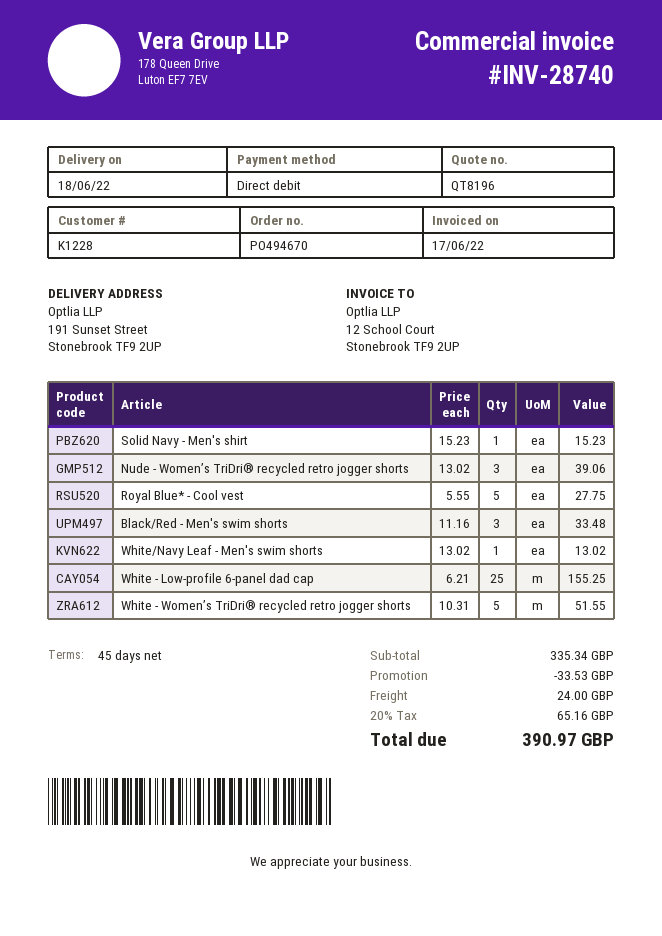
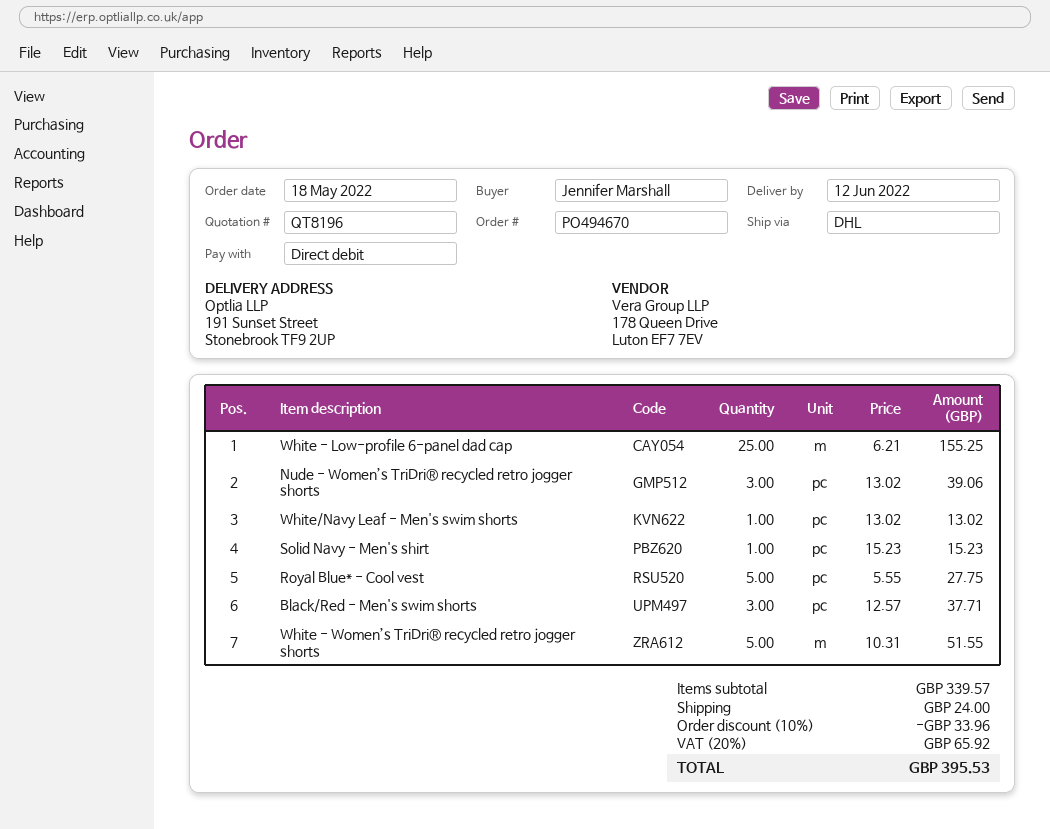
delivery date: 2022-06-18 -> 2022-06-12
Black/Red - Men's swim shorts: 3 x 11.16 = 33.48 -> 3 x 12.57 = 37.71
subtotal: 335.34 -> 339.57
discount: 33.53 -> 33.96
tax: 20% = 65.16 -> 20% = 65.92
total: 390.97 -> 395.53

About this exercise
Repeat the listing exactly, minus its pictures.

Exercise output
delivery date: 2022-06-18 -> 2022-06-12
Black/Red - Men's swim shorts: 3 x 11.16 = 33.48 -> 3 x 12.57 = 37.71
subtotal: 335.34 -> 339.57
discount: 33.53 -> 33.96
tax: 20% = 65.16 -> 20% = 65.92
total: 390.97 -> 395.53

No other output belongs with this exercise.